“SOME HOMES STILL OVERVALUED”
Jim Forman of Seattle’s KING-5 News reports:
“The signs of Western Washington’s slowing housing market are out there. Everywhere, you see houses that have been on the market for a while.
And just when you thought the housing market couldn’t get any worse, some local cities come under scrutiny for their home prices.
An unflattering list says Western Washington is now home to some of the most overvalued real estate in the nation.
The financial services group National City found that home prices are falling sharply in most of the country, but the bubble hasn’t burst in the Northwest.
From Olympia to Bellingham, National City says home prices are overvalued from 29 percent on the low end to 44 percent at the high end in Bellingham, which is the 5th most overvalued market in the nation.”
WHAT DOES THIS MEAN HERE?
Local municipalities and county governments need to immediately reign in their spending because lower property values will soon lead to lower property appraisals used to determine these jurisdictions’ main revenue source, property taxes.

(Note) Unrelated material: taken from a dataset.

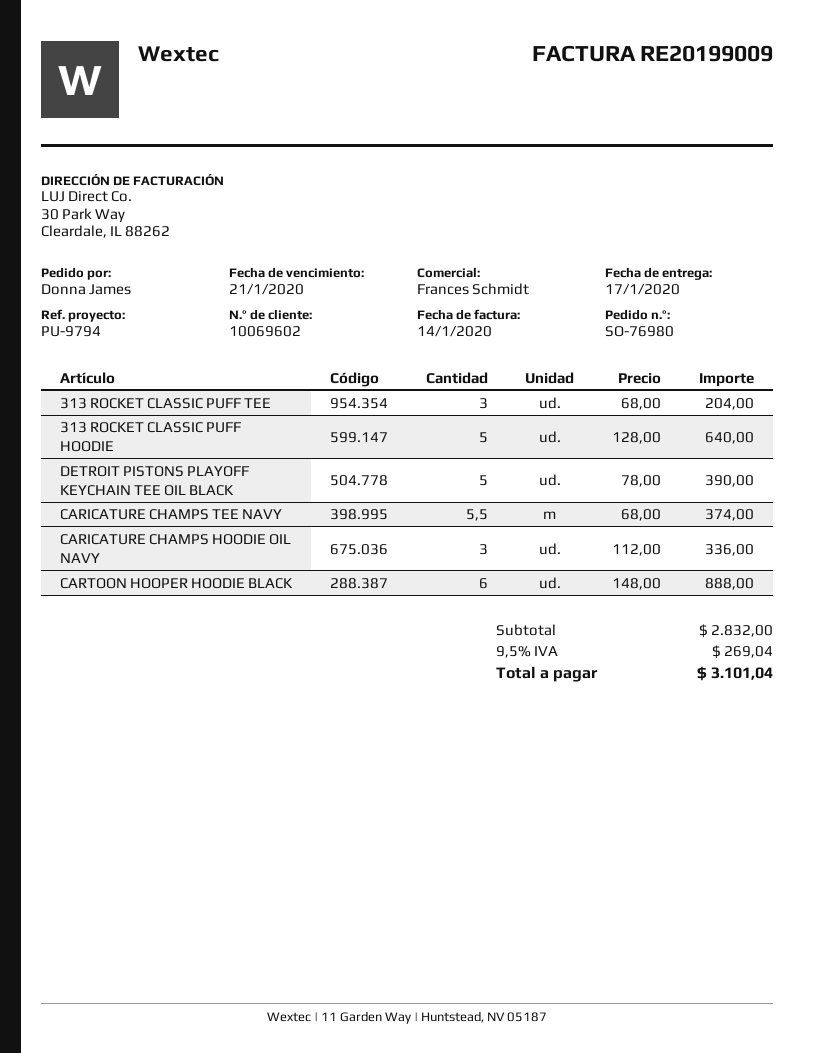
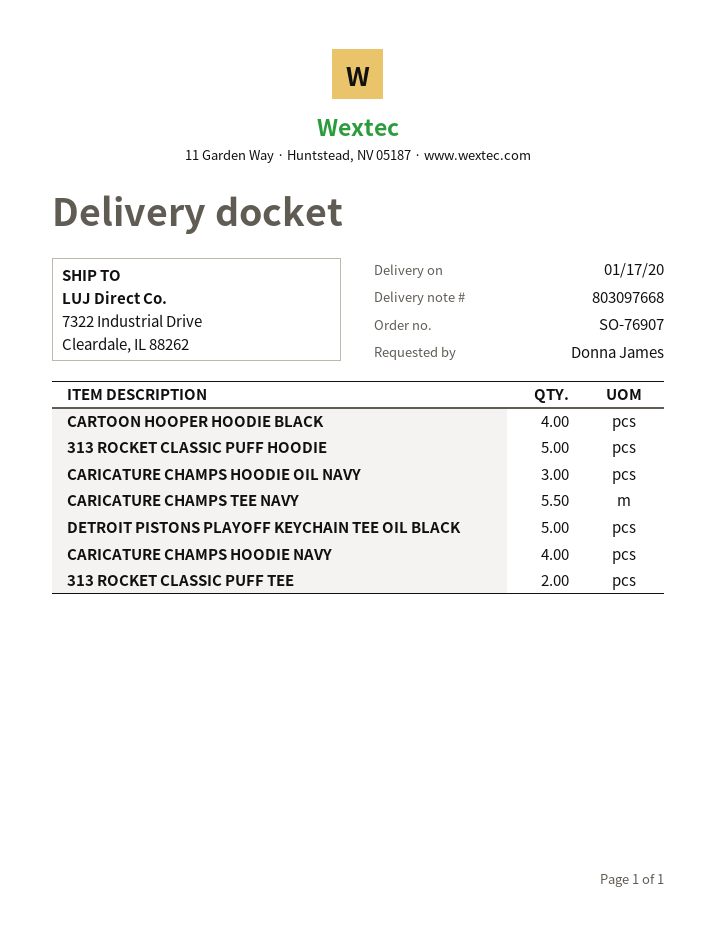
order number: SO-76980 -> SO-76907
313 ROCKET CLASSIC PUFF TEE: 3 -> 2
CARTOON HOOPER HOODIE BLACK: 6 -> 4
CARICATURE CHAMPS HOODIE NAVY: none -> 4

As home sales dry up that would give consumers the ability to sell their existing property to move into another, new home construction will stop all together, meaning construction, permitting fees and sales taxes all dry up.
Western Washington’s overvalued real estate means that this area is on the precipice to see some major corrections in real estate values, tax revenues and the economic issues that have taken the rest of the nation by storm. Look out for rough times ahead!
This writer spoke about this very issue on the Yelm Community Blog August 15, 2007 in a warning specifically to the Yelm City Council during their then-upcoming budget process. That story was titled after a quote of then-mayoral-candidate Ron Harding during the 2005 election, “HAS THE BEST INTEREST OF THE ENTIRE CITY BEEN SERVED?”
On July 31, 2005, then Mayor Pro-Tem Ron Harding was quoted in the Tacoma News Tribune stating Anyone in elected office really has to serve the best interest of the entire city.
With Western Washington’s real estate still some of the most overvalued in the nation and a deepening meltdown occurring in our economy, Mayor Harding’s State of the City announcements on February 12th for a new City Hall and Yelm Community Recreation Center look doubtful any time soon.
Indeed, this writer wrote to the city’s Community and Government Relations Coordinator Cindy Teixeira this week requesting the following information on the Recreation Center:
1. Has this center been funded?
2. If so, via what source(s)?
3. If not, what are the intended source(s) of funding:
city coffers, voter bonds, other?
4. Timeline on funding/construction?
Her response was “the community center project is in the beginning stages of planning.
As we work through the planning process this year, we will consider all available options for the best possible direction to make the community center project successful.
As the details are worked out we will continue with outreach to the community.”
That tepid answer speaks volumes in light of the souring economic environment, more upcoming area funding needs, real estate downturn and other city projects in the hopper.
According to National City Bank’s Economics Housing Valuation Analysis, Thurston County and the Olympia area have a median house value of $262,500 and a valuation of 32.2%. Pierce County and Tacoma have a median house value of $284,500 and a valuation of 33.6% indicating these two areas still have a long way to go in real estate value adjustments.
And reported last week are the hard times in the restaurant industry.
I would say the city had best take a hard look at cuts in its budget for the remainder of the fiscal year if they did not plan for a revenue downturn of at least 20% from last year!
That would “serve the best interest of the entire city”, in this writer’s view.